Some arts groups leaped at the opportunity. But others have been more cautious.
When Burt Wathen heard the announcement he wanted to hold a concert on the first day audiences were allowed back.
"I said, well, let's do a concert … on Monday," said the founder of Lunenburg Academy of Musical Performance. "And, of course, my staff said, no, that's not possible.
"So we decided to have the first concert on Valentine's Day."
Prior to the change, he said his organization had been puzzled about why concert halls could not open with limited capacity. He said they were grateful that the adjustment was made and are eager to resume performances.
"Our residents were thrilled and had everything ready," he said.
The academy plans to host one-hour concerts twice a week in their auditorium until Mar. 10.
Wathen said that before the clampdown on live performances with an audience last fall, the academy held 35 live performances between September and the middle of December.

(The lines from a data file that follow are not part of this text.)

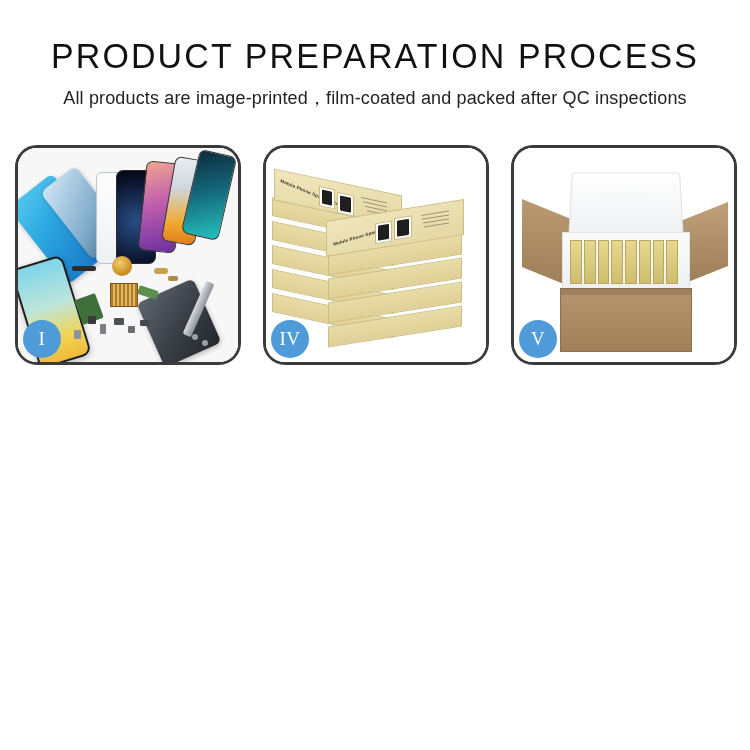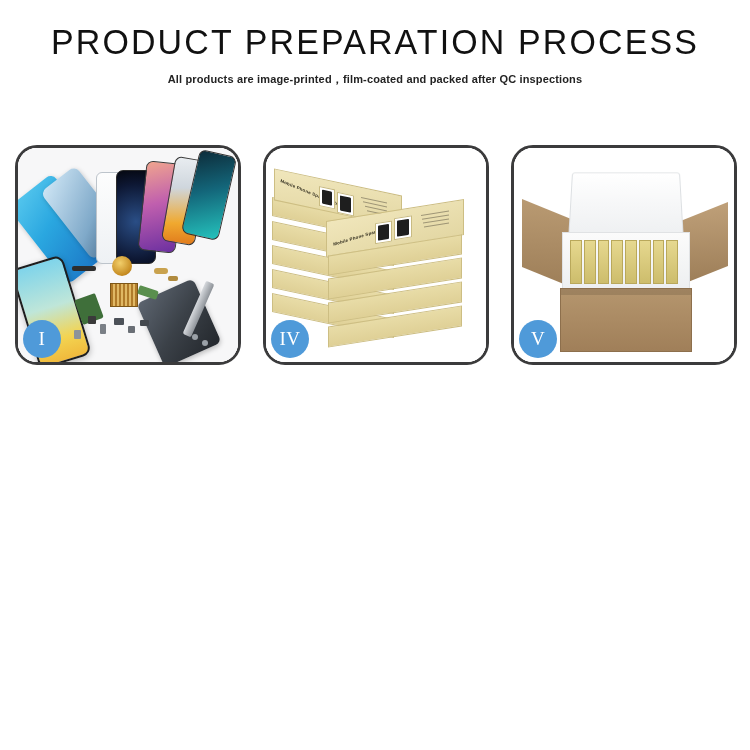--- a/index.html
+++ b/index.html
@@ -6,35 +6,35 @@
   body{
     width:750px;height:750px;
     background:#ffffff;
     font-family:"Liberation Sans","DejaVu Sans",sans-serif;
     overflow:hidden;
     position:relative;
   }
   .page{width:750px;height:750px;position:relative;}
 
   
-  .header{padding-top:24px;text-align:center;}
+  .header{padding-top:38px;text-align:center;}
   .title{
     font-family:"Liberation Sans","DejaVu Sans",sans-serif;
     font-size:35px;
     font-weight:500;
     letter-spacing:2.2px;
     color:#111111;
     line-height:1;
     transform:scaleX(0.97);
     white-space:nowrap;
   }
   .subtitle{
     margin-top:13px;
-    font-size:11px;
-    font-weight:700;
+    font-size:18px;
+    font-weight:400;
     color:#232323;
     letter-spacing:0.15px;
     white-space:nowrap;
   }
 
   
   .grid{
     position:absolute;
     left:15px;top:145px;
     width:722px;height:534px;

He said they were all well attended.
Other arts groups are taking a more cautious approach to eased restrictions, citing various concerns.
Bill VanGorder, a spokesperson for the non-profit Theatre Arts Guild in Halifax, said the theatre did four or five full productions every year at their 90-seat venue.
But he said current restrictions limit capacity to 25 audience members and the company has opted against in-person performances.
According to VanGorder, all public health protocols are in place, but they will continue to only do Zoom and radio performances until the COVID-19 situation stabilizes.
"Also, we know that the patrons are not all comfortable yet about coming back to the theatre," he said.
"The new regulations that just came out do allow more flexibility in rehearsals and the number of actors on stage and that sort of thing, which was a problem before."
He said when more people are vaccinated and there's more predictability around restrictions, the goal of the theatre is to "come back gently and slowly" so that performers, backstage workers and audience members are all comfortable with the process.
Paying the bills
The lack of income from performances has proven to be a challenge.
VanGorder said there is no mortgage on the property and maintenance is done by volunteers, but heating and electricity along with other costs are about $2,000 a month.
Paying the bills has been something of a mixed bag for 2b theatre company, based in Halifax. The company creates original works and tours them across Canada and the world.
"We've been, I think, relatively speaking, one of the lucky ones," said Christian Barry, a founder of the company and its artistic director. "We don't have a lot of overhead. A lot of our expenses are correlated with our activity.
"So, when international touring shut down, that meant we were making less money. Yes. But it also meant we were spending less."
Barry said they have been able to continue their work in digital ways and in small numbers in safe spaces.
That includes the creation of Great Little Works — performances designed for "bubble audiences" of up to 10 people that can be done safely in living rooms or backyards.
Like VanGorder, Barry believes that audiences are still reluctant to attend live performances, even with restrictions in place, but he is hopeful that the situation will change over time.
"I do think people will, as they reconcile their comfort in being in spaces together again, crave it, need it and come back to it," he said.
Barry said although they do not plan to perform for large groups in the immediate future, the relaxed restrictions will allow them to include audiences in the process of developing their works.
There are concerns about the long-term damage a year of restrictions and a lack of audiences will have on the arts community.
Wathen said it has been "horrible."
"We are going to lose a generation of young artists," he said. "Many fantastic, superlative young performers have already left the profession, have taken jobs elsewhere. They don't see it getting better."
He said despite the challenges, it has been important for the Lunenburg academy to remain open to allow young artists to work together live rather than taking virtual lessons and doing virtual performances.
It's a concern shared by Barry who said companies need to ask what opportunities have been lost and "what has been lost in the moment."
But even as the pandemic drags on, there still seems to be a level of optimism in the arts community that better days are ahead.
"I don't want things to return to normal," Wathen said. "I want things to be better. I'm looking for a better future for everybody. Let's hope that it comes sooner than later."